Antibodies. The following antibodies were used: monoclonal against BrdU (Roche); monoclonal against α-smooth muscle actin, clone 1A4 (Sigma-Aldrich); monoclonal against neuronal class III β-tubulin, clone TUJ1 (Babco); monoclonal anti-rat nestin, clone Rat 401 (BD Biosciences — Pharmingen); monoclonal against Ki-67 antigen, clone MIB-5 (DAKO); monoclonal against CD34, clone ICO115 (Santa Cruz Biotechnology); FITC fluorescin–labeled monoclonal against CD44H, clone OX-49 (BD Biosciences — Pharmingen); phycoerythrin-labeled monoclonal anti-rat CD45.2, clone HIS41 (eBioscience); polyclonal against c-Kit (Santa Cruz Biotechnology); polyclonal against ZO-1 (Zymed Laboratories); polyclonal against collagen IV (Biodesign International); and polyclonal against von Willebrand factor (DAKO).

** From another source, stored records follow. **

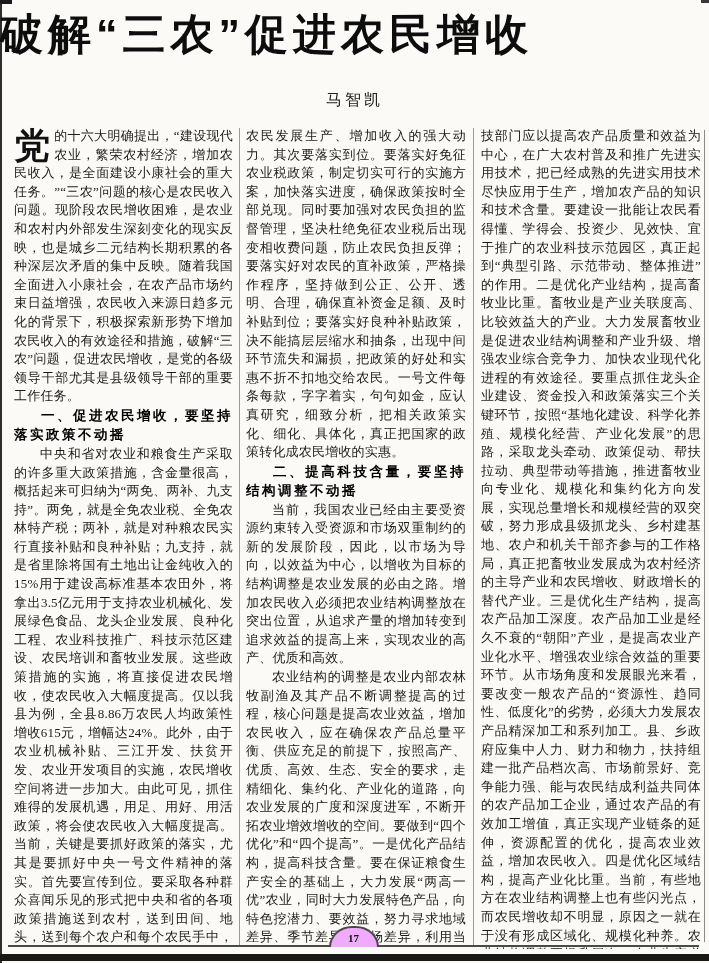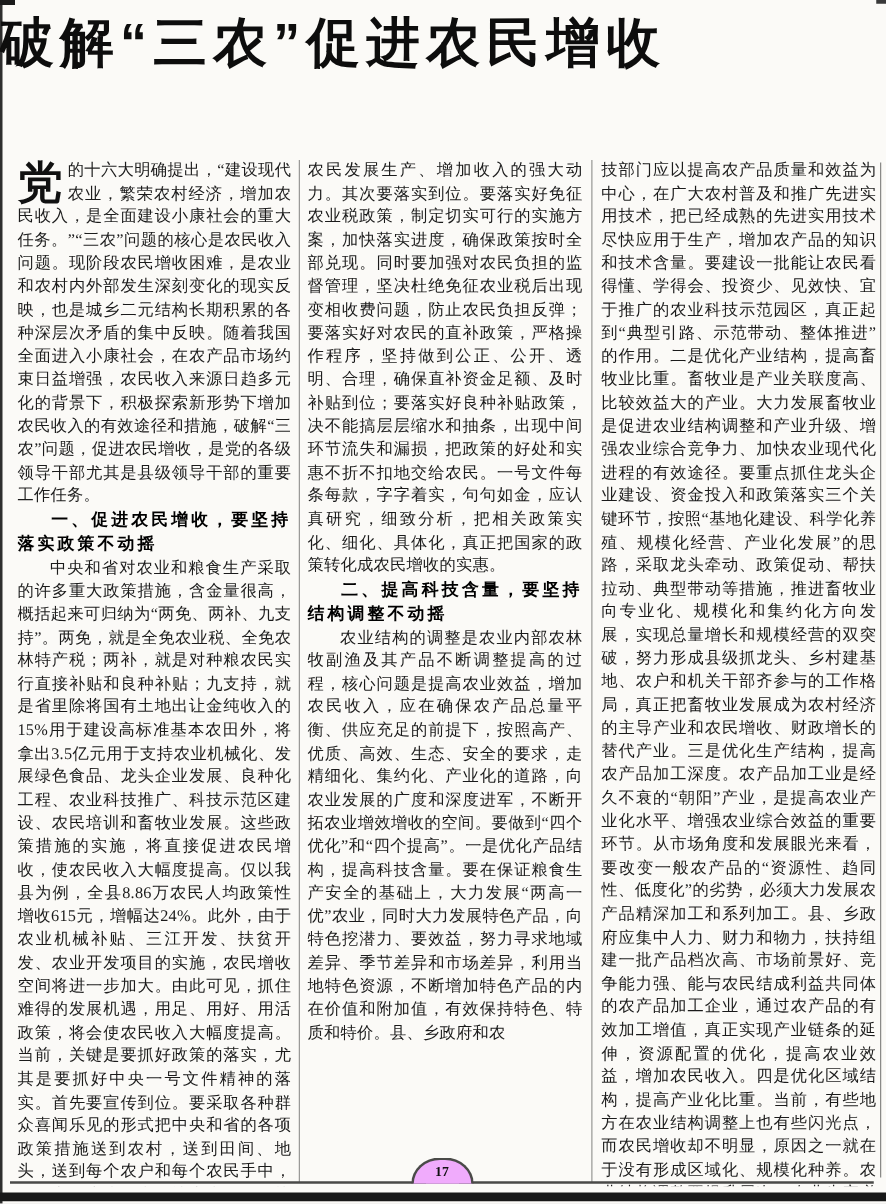--- a/index.html
+++ b/index.html
@@ -53,33 +53,35 @@
 <body>
 
 <div class="page">
   <div class="edge-left"></div>
   <div class="edge-right"></div>
   <div class="edge-bottom"></div>
   <div class="corner-mark-tl"></div>
   <div class="corner-mark-tr"></div>
 
   <h1 class="title">破解“三农”促进农民增收</h1>
+  <div class="author">马智凯</div>
 
   <div class="divider d1"></div>
   <div class="divider d2"></div>
 
   <div class="col col1">
     <p class="body"><span class="dropcap">党</span><span>的十六大明确提出，“建设现代农业，繁荣农村经济，增加农民收入，是全面建设小康社会的重大任务。”“三农”问题的核心是农民收入问题。现阶段农民增收困难，是农业和农村内外部发生深刻变化的现实反映，也是城乡二元结构长期积累的各种深层次矛盾的集中反映。随着我国全面进入小康社会，在农产品市场约束日益增强，农民收入来源日趋多元化的背景下，积极探索新形势下增加农民收入的有效途径和措施，破解“三农”问题，促进农民增收，是党的各级领导干部尤其是县级领导干部的重要工作任务。</span></p>
     <p class="heading">一、促进农民增收，要坚持落实政策不动摇</p>
     <p class="body indent">中央和省对农业和粮食生产采取的许多重大政策措施，含金量很高，概括起来可归纳为“两免、两补、九支持”。两免，就是全免农业税、全免农林特产税；两补，就是对种粮农民实行直接补贴和良种补贴；九支持，就是省里除将国有土地出让金纯收入的15%用于建设高标准基本农田外，将拿出3.5亿元用于支持农业机械化、发展绿色食品、龙头企业发展、良种化工程、农业科技推广、科技示范区建设、农民培训和畜牧业发展。这些政策措施的实施，将直接促进农民增收，使农民收入大幅度提高。仅以我县为例，全县8.86万农民人均政策性增收615元，增幅达24%。此外，由于农业机械补贴、三江开发、扶贫开发、农业开发项目的实施，农民增收空间将进一步加大。由此可见，抓住难得的发展机遇，用足、用好、用活政策，将会使农民收入大幅度提高。当前，关键是要抓好政策的落实，尤其是要抓好中央一号文件精神的落实。首先要宣传到位。要采取各种群众喜闻乐见的形式把中央和省的各项政策措施送到农村，送到田间、地头，送到每个农户和每个农民手中，做到家喻户晓，真正让广大农民尽快了解政策，掌握政策，把政策变成促进广大</p>
   </div>
 
   <div class="col col2">
     <p class="body">农民发展生产、增加收入的强大动力。其次要落实到位。要落实好免征农业税政策，制定切实可行的实施方案，加快落实进度，确保政策按时全部兑现。同时要加强对农民负担的监督管理，坚决杜绝免征农业税后出现变相收费问题，防止农民负担反弹；要落实好对农民的直补政策，严格操作程序，坚持做到公正、公开、透明、合理，确保直补资金足额、及时补贴到位；要落实好良种补贴政策，决不能搞层层缩水和抽条，出现中间环节流失和漏损，把政策的好处和实惠不折不扣地交给农民。一号文件每条每款，字字着实，句句如金，应认真研究，细致分析，把相关政策实化、细化、具体化，真正把国家的政策转化成农民增收的实惠。</p>
     <p class="heading">二、提高科技含量，要坚持结构调整不动摇</p>
+    <p class="body indent">当前，我国农业已经由主要受资源约束转入受资源和市场双重制约的新的发展阶段，因此，以市场为导向，以效益为中心，以增收为目标的结构调整是农业发展的必由之路。增加农民收入必须把农业结构调整放在突出位置，从追求产量的增加转变到追求效益的提高上来，实现农业的高产、优质和高效。</p>
     <p class="body indent">农业结构的调整是农业内部农林牧副渔及其产品不断调整提高的过程，核心问题是提高农业效益，增加农民收入，应在确保农产品总量平衡、供应充足的前提下，按照高产、优质、高效、生态、安全的要求，走精细化、集约化、产业化的道路，向农业发展的广度和深度进军，不断开拓农业增效增收的空间。要做到“四个优化”和“四个提高”。一是优化产品结构，提高科技含量。要在保证粮食生产安全的基础上，大力发展“两高一优”农业，同时大力发展特色产品，向特色挖潜力、要效益，努力寻求地域差异、季节差异和市场差异，利用当地特色资源，不断增加特色产品的内在价值和附加值，有效保持特色、特质和特价。县、乡政府和农</p>
   </div>
 
   <div class="col col3">
     <p class="body">技部门应以提高农产品质量和效益为中心，在广大农村普及和推广先进实用技术，把已经成熟的先进实用技术尽快应用于生产，增加农产品的知识和技术含量。要建设一批能让农民看得懂、学得会、投资少、见效快、宜于推广的农业科技示范园区，真正起到“典型引路、示范带动、整体推进”的作用。二是优化产业结构，提高畜牧业比重。畜牧业是产业关联度高、比较效益大的产业。大力发展畜牧业是促进农业结构调整和产业升级、增强农业综合竞争力、加快农业现代化进程的有效途径。要重点抓住龙头企业建设、资金投入和政策落实三个关键环节，按照“基地化建设、科学化养殖、规模化经营、产业化发展”的思路，采取龙头牵动、政策促动、帮扶拉动、典型带动等措施，推进畜牧业向专业化、规模化和集约化方向发展，实现总量增长和规模经营的双突破，努力形成县级抓龙头、乡村建基地、农户和机关干部齐参与的工作格局，真正把畜牧业发展成为农村经济的主导产业和农民增收、财政增长的替代产业。三是优化生产结构，提高农产品加工深度。农产品加工业是经久不衰的“朝阳”产业，是提高农业产业化水平、增强农业综合效益的重要环节。从市场角度和发展眼光来看，要改变一般农产品的“资源性、趋同性、低度化”的劣势，必须大力发展农产品精深加工和系列加工。县、乡政府应集中人力、财力和物力，扶持组建一批产品档次高、市场前景好、竞争能力强、能与农民结成利益共同体的农产品加工企业，通过农产品的有效加工增值，真正实现产业链条的延伸，资源配置的优化，提高农业效益，增加农民收入。四是优化区域结构，提高产业化比重。当前，有些地方在农业结构调整上也有些闪光点，而农民增收却不明显，原因之一就在于没有形成区域化、规模化种养。农业结构调整要提升层次，农业生产必须上规模，这样不仅能够弱化千家万户小生产固有的不</p>
   </div>
 
   <div class="footer-rule">
     <div class="page-number-arc"><span>17</span></div>
   </div>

This work was supported in part by National Institute of Diabetes and Digestive and Kidney Diseases grant DK-55388.
O. Maarouf and F.H. Cheema contributed equally to this work.
Nonstandard abbreviations used: BrdU, bromodeoxyuridine; HIF-1α, hypoxia-inducible factor-1α; LIF, leukemia inhibitory factor.
Conflict of interest: The authors have declared that no conflict of interest exists.